My son is 26 months old and only nurses once or twice a day. My question is...do I need to pump out my milk during that 24 hours, or will the drugs leave my milk on their own? I know if he was younger I would need to pump, but I wasn't sure with a toddler.

Thanks for any info.


----------



## Frannyo (Jul 25, 2006)

rach03,

I am so sorry for your loss. I'm no expert but if it were me, I'd wait the 24 hours, if possible. I'm really feeling for you.


----------



## the_lissa (Oct 30, 2004)

What drugs?

I had a d&c when my first was born for a pp hemmorhage and I had hernia surgery when my second was 8 months old. Neither time did i have to wait 24 hours or pump and dump, though a nurse did tell me to pump and dump for 36 hours after my surgery, but she was wrong.

Most drugs are safe for nursing and those that aren't often have a nursing safe alternative.

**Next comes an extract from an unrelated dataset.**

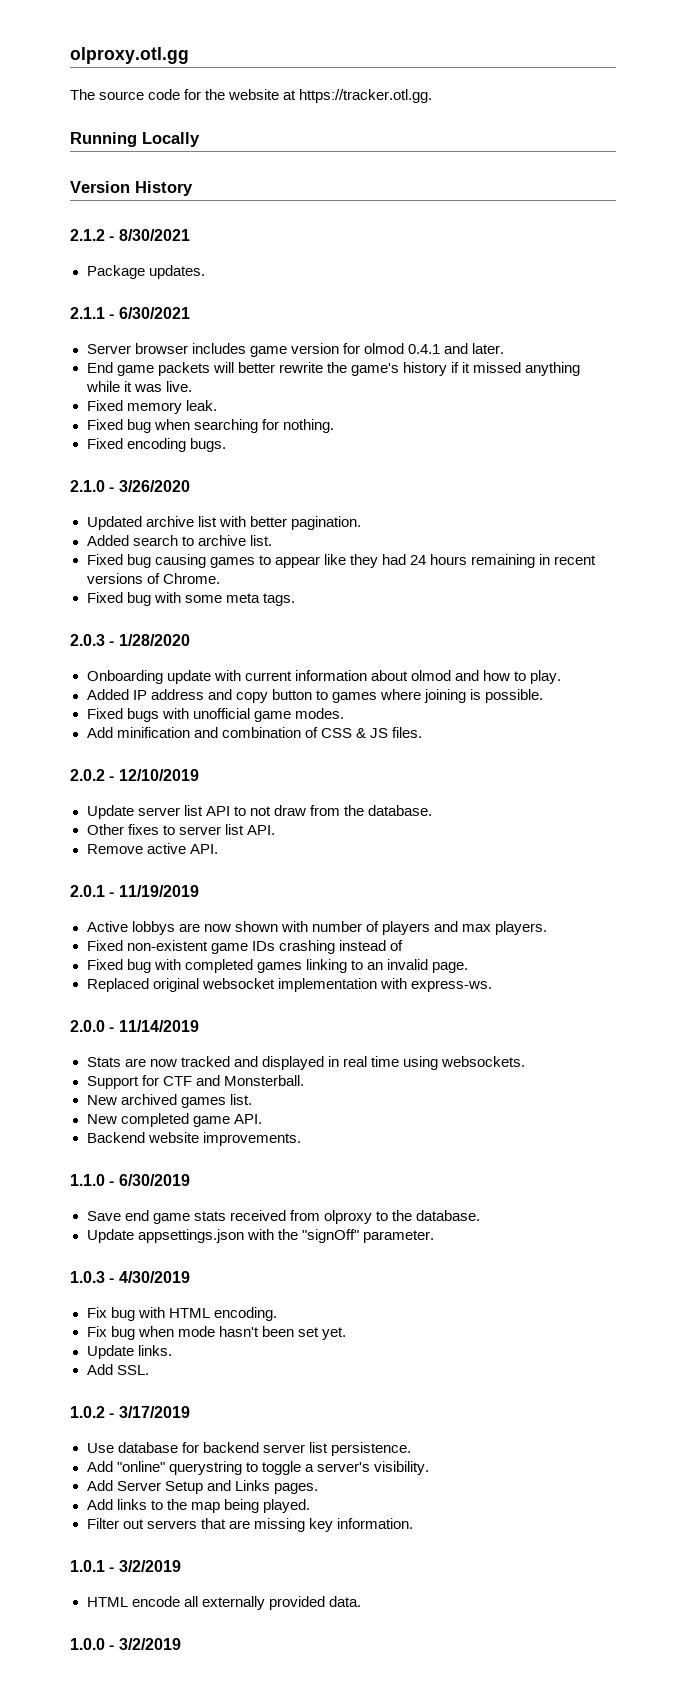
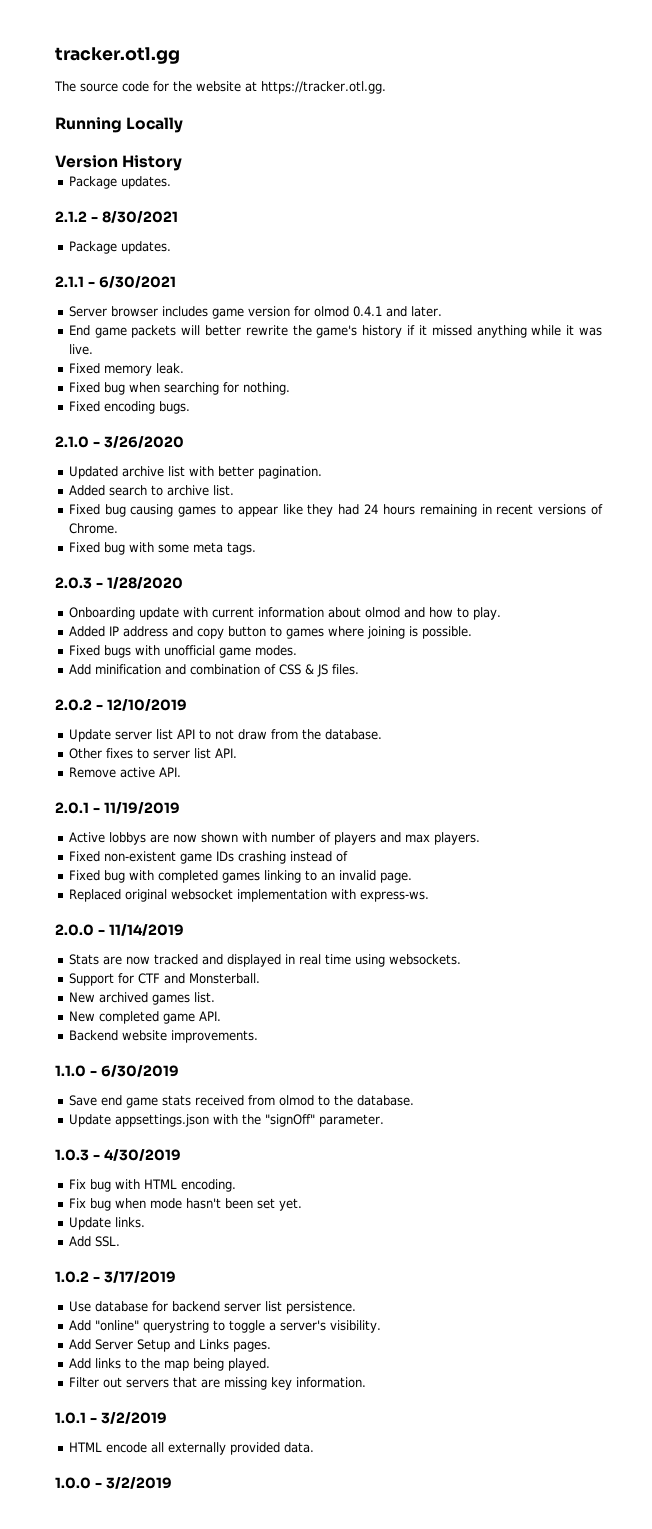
[70,47,189,64] olproxy.otl.gg -> [55,47,180,64] tracker.otl.gg
(193, 188) none -> [68,176,171,189] // Package updates.
[323,1210,372,1224] olproxy -> [278,1095,314,1106] olmod

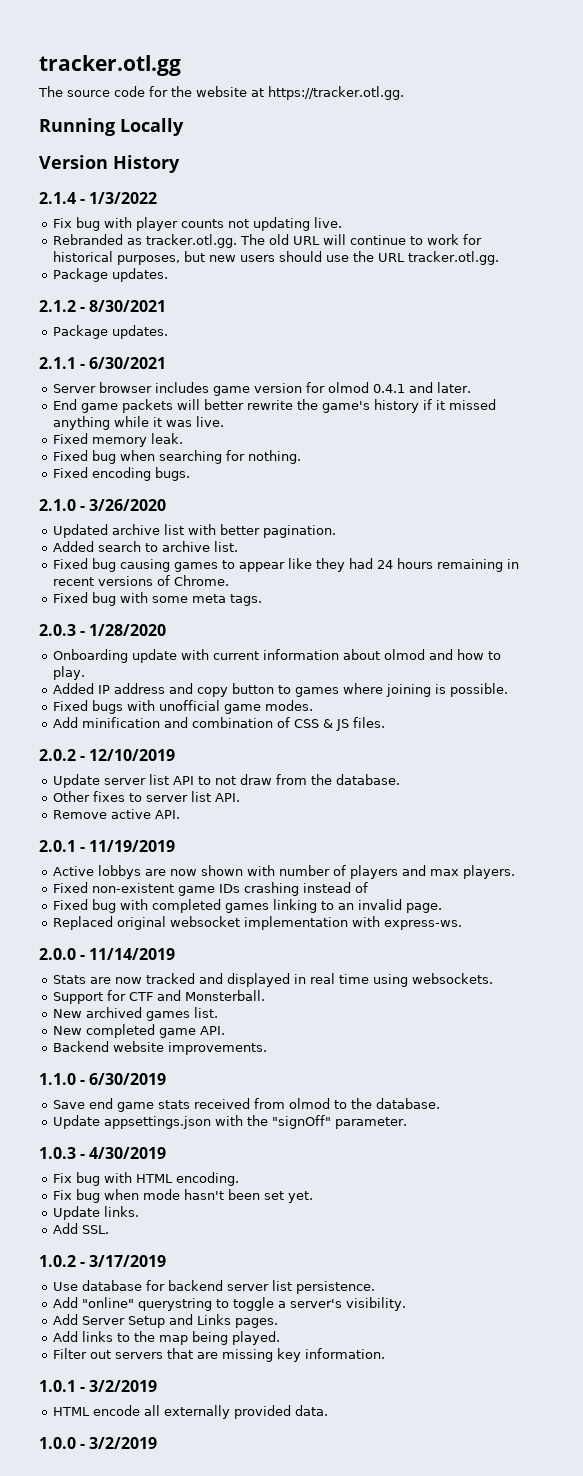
(183, 163) none -> [39,192,158,204] [53,217,343,231] [53,234,483,248] [53,251,500,265] // 2.1.4 - 1/3/2022 // Fix bug with player counts not updating live. // Rebranded as tracker.otl.gg. The old URL will continue to work for historical purposes, but new users should use the URL tracker.otl.gg.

I would borrow a copy of Hales and talk to an lc or lll leader to double check.

Good luck.


----------



## alegna (Jan 14, 2003)

I'm so very sorry.

You SHOULD be fine to nurse as soon as you feel up to it. I would find out the specific drugs and find someone with a copy of Hales.

wishing you a peaceful recovery.

-Angela


----------



## timneh_mom (Jun 13, 2005)

I can look up the drugs for you, if your OB means the anesthesia, you should be able to nurse as soon as you feel up to it. The half life of anesthesia is very short and often those drugs are destroyed in the baby's stomach if much of it does get into your milk.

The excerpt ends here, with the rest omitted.